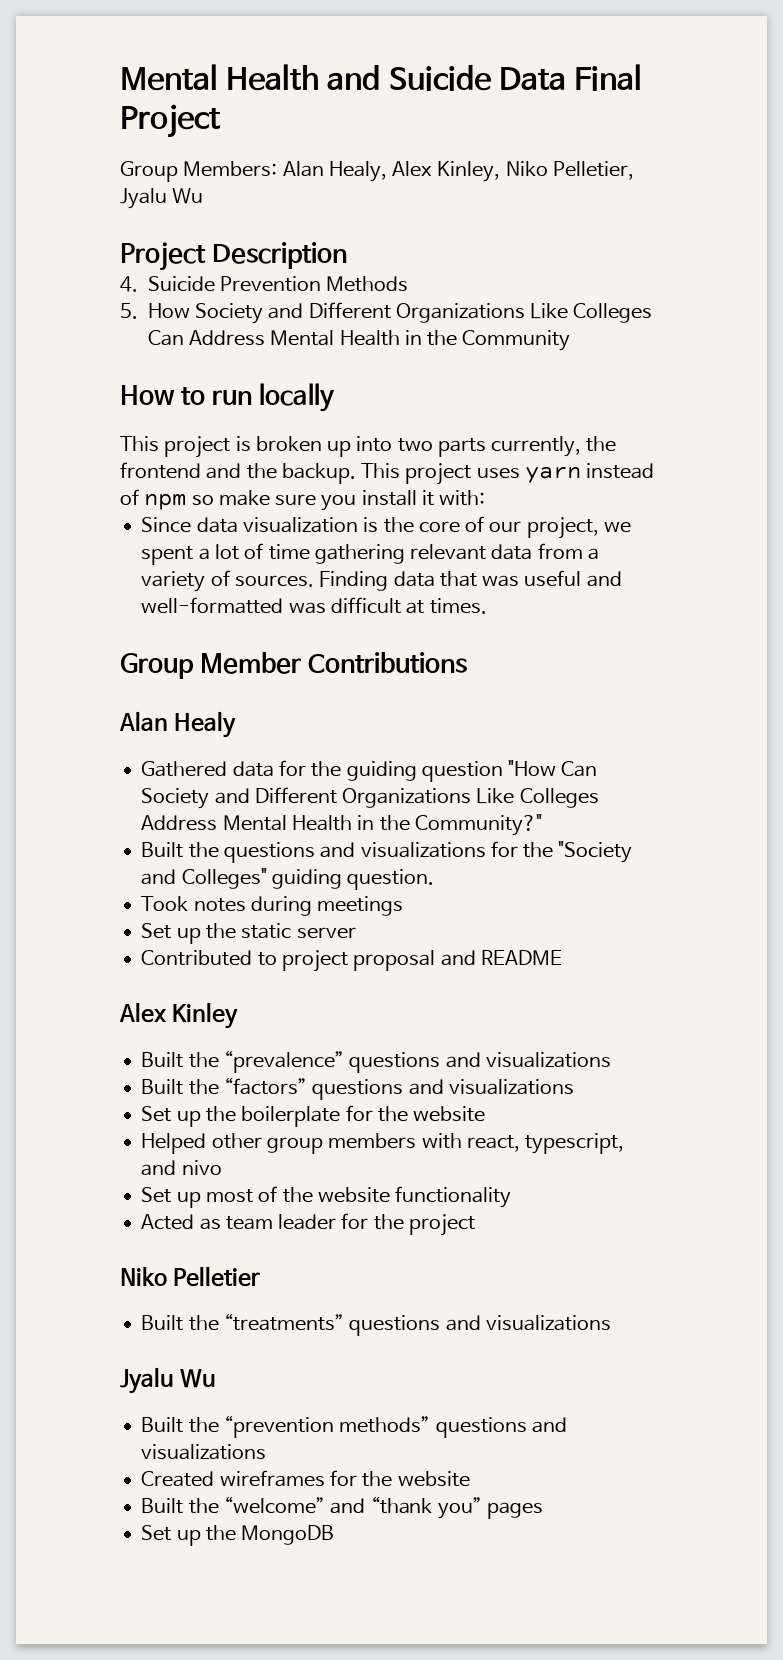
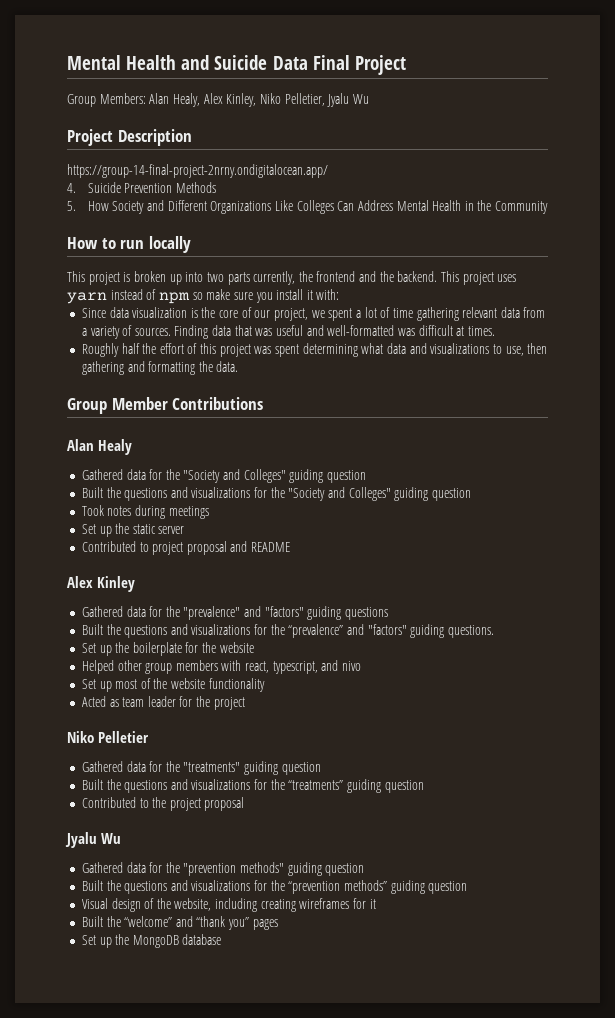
+ https://group-14-final-project-2nrny.ondigitalocean.app/
- This project is broken up into two parts currently, the frontend and the backup.
+ This project is broken up into two parts currently, the frontend and the backend.
+ Roughly half the effort of this project was spent determining what data and visualizations to use, then gathering and formatting the data.
- Gathered data for the guiding question "How Can Society and Different Organizations Like Colleges Address Mental Health in the Community?"
+ Gathered data for the "Society and Colleges" guiding question
- Built the questions and visualizations for the "Society and Colleges" guiding question.
+ Built the questions and visualizations for the "Society and Colleges" guiding question
- Built the “prevalence” questions and visualizations
- Built the “factors” questions and visualizations
+ Gathered data for the "prevalence" and "factors" guiding questions
+ Built the questions and visualizations for the “prevalence” and "factors" guiding questions.
- Built the “treatments” questions and visualizations
+ Gathered data for the "treatments" guiding question
+ Built the questions and visualizations for the “treatments” guiding question
+ Contributed to the project proposal
  Jyalu Wu
- Built the “prevention methods” questions and visualizations
- Created wireframes for the website
+ Gathered data for the "prevention methods" guiding question
+ Built the questions and visualizations for the “prevention methods” guiding question
+ Visual design of the website, including creating wireframes for it
- Set up the MongoDB
+ Set up the MongoDB database

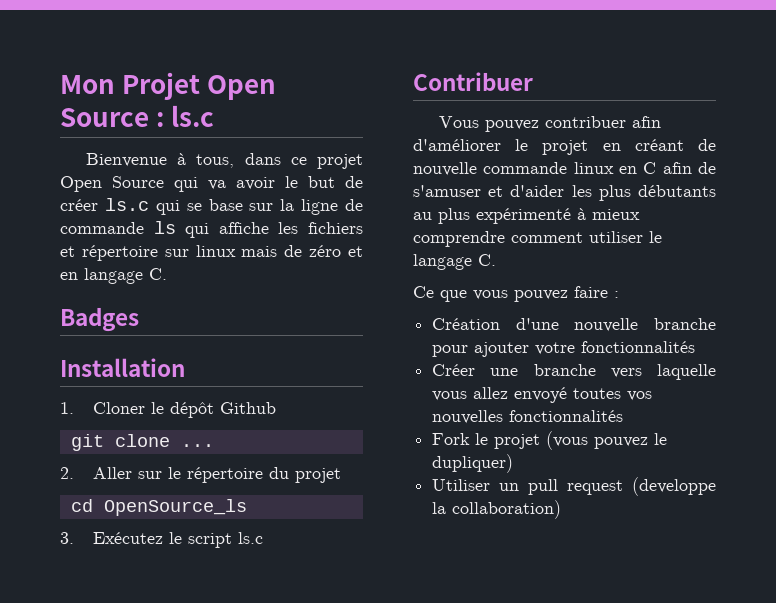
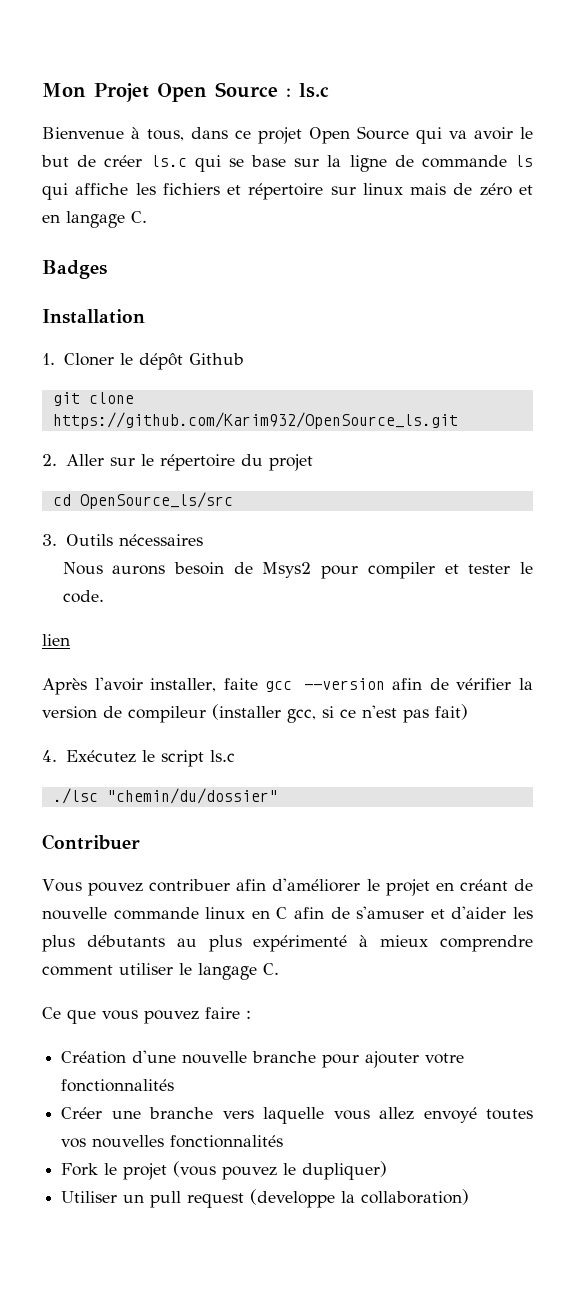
- git clone ...
+ git clone https://github.com/Karim932/OpenSource_ls.git
- cd OpenSource_ls
- 3. Exécutez le script ls.c
+ cd OpenSource_ls/src
+ 3. Outils nécessaires
+ Nous aurons besoin de Msys2 pour compiler et tester le code.
+ lien
+ Après l'avoir installer, faite gcc --version afin de vérifier la version de compileur (installer gcc, si ce n'est pas fait)
+ 4. Exécutez le script ls.c
+ ./lsc "chemin/du/dossier"

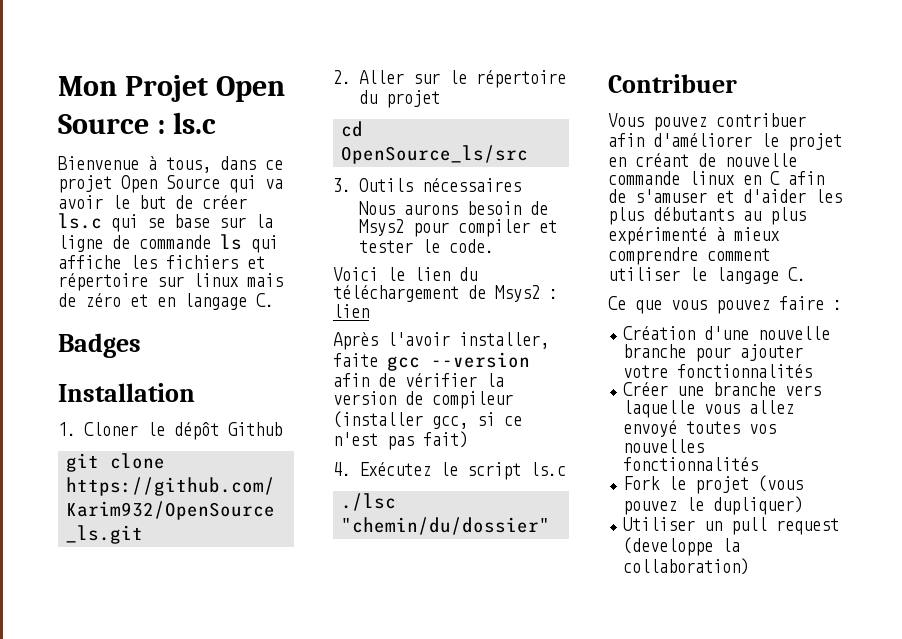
- lien
+ Voici le lien du téléchargement de Msys2 : lien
* * * * *
From the line that contains "4. Exécutez le script ls.c" to the last line of the data, print each line exactly, both ends included, and omit the pictures.

+ 4. Exécutez le script ls.c
+ ./lsc "chemin/du/dossier"

- lien
+ Voici le lien du téléchargement de Msys2 : lien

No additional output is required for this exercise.